Implementing a Multivariate Normal Distribution in LibTorch

I’m trying to write a Multivariate Normal Distribution with rsample() in LibTorch because LibTorch has no distributions yet.
I’m not sure I have what it takes from the source code. I think I am having a problem with my Multivariate Normal Distribution knowing what to do with a covariance matrix instead of a single number standard deviation.
I’m also having issues recreating torch.distributions.MultivariateNormal in Torch.

The Python problems
This is my attempt to write a Multivariate Normal Distribution in Torch, in Python. I’m not getting errors but I am getting a matrix with the size torch.Size([2, 2]) from this. I get a torch.Size([2]) as output when input the exact same tensors into torch.distributions.MultivariateNormal and take a sample or an rsample.

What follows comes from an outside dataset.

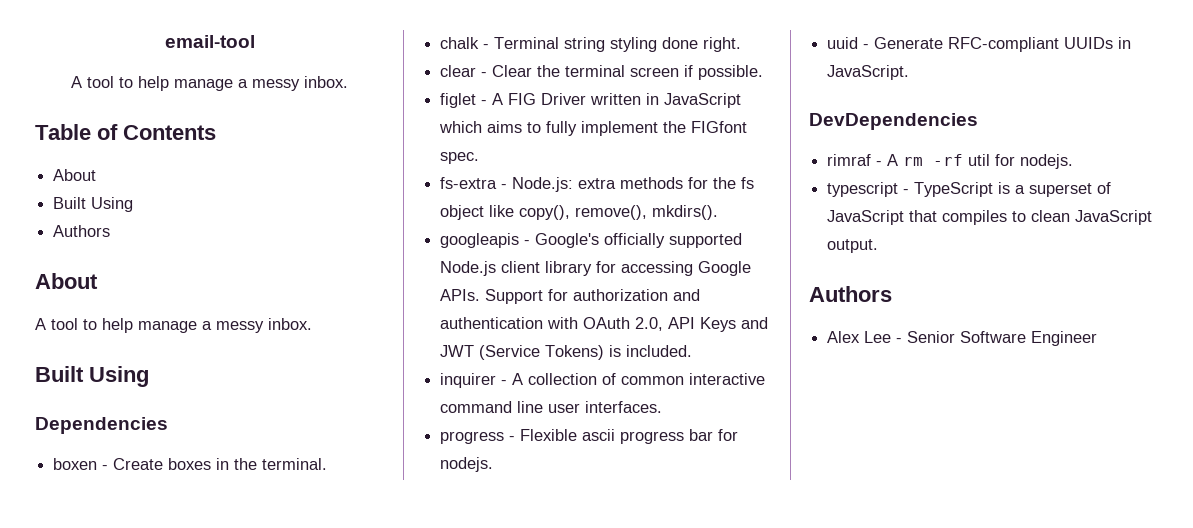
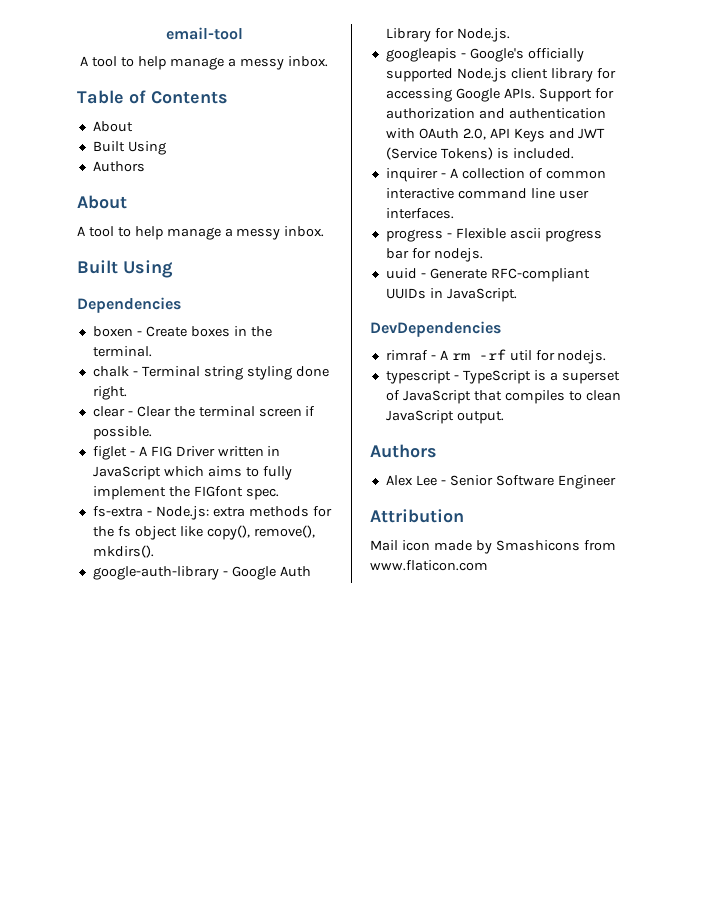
(719, 212) none -> [92,566,311,580] [385,28,510,42] // google-auth-library - Google Auth Library for Node.js.
(1098, 338) none -> [370,509,464,523] [370,540,616,554] [370,560,488,571] // Attribution // Mail icon made by Smashicons from www.flaticon.com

µ = torch.tensor([-0.5, 2.0])
cov = torch.tensor([[2.0, 8], [2.0, 40]])
pos_cov = cov @ cov.T 
Σ = torch.linalg.cholesky(pos_cov)

ε = torch.randn(1)

torch.det(torch.pi * 2 * Σ)**1/2 * torch.exp(torch.tensor(-1/2) * (ε - µ).T * Σ**-1 * (ε - µ))

Outputs a tensor like

tensor([[1182.5215,    0.0000],
        [1245.9080, 1102.0341]])

MultivariateNormal(µ, pos_cov).sample()
Outputs a tensor like
tensor([ 7.6214, 37.2902])

The LibTorch problems
I don’t see anything about a covarience matrix or Multivariate Normal Distribution in the CUDA DistributionTemplates.cu file

I know my Python implimentation of the Multivariate Normal Distribution doesn’t match the torch.distributions.MultivariateNormal function, but I tried implementing what I have in LibTorch.

#include <torch/torch.h>

class MultivariateNormalx{
    torch::Tensor mean, stddev, var;
public:
    MultivariateNormalx(const torch::Tensor &mean, const torch::Tensor &std) : mean(mean), stddev(std), var(std * std) {}

    torch::Tensor rsample() {
        auto device = torch::cuda::is_available() ? torch::kCUDA : torch::kCPU;
        auto eps = torch::randn(1).to(device);
        auto cholesky = torch::linalg::cholesky(torch::matmul(stddev.transpose(0, 1), stddev));
        auto pi = torch::tensor(3.141592653589793);
        return pow(torch::det(pi * 2 * cholesky), 1/2) * torch::exp(-1/2 * (eps - mean).transpose(0, 1) * pow(cholesky, -1) * (eps - mean));
    }
};

torch::Tensor μ = torch::tensor({{-0.5, 2.0}, {-0.5, 2.0}});
torch::Tensor cov = torch::tensor({{2.0, 8.0}, {2.0, 40.0}});

int main () {

    std::cout << MultivariateNormalx(μ, cov).rsample();

}

Always returns…

 1 -nan
 1  1
[ CPUFloatType{2,2} ]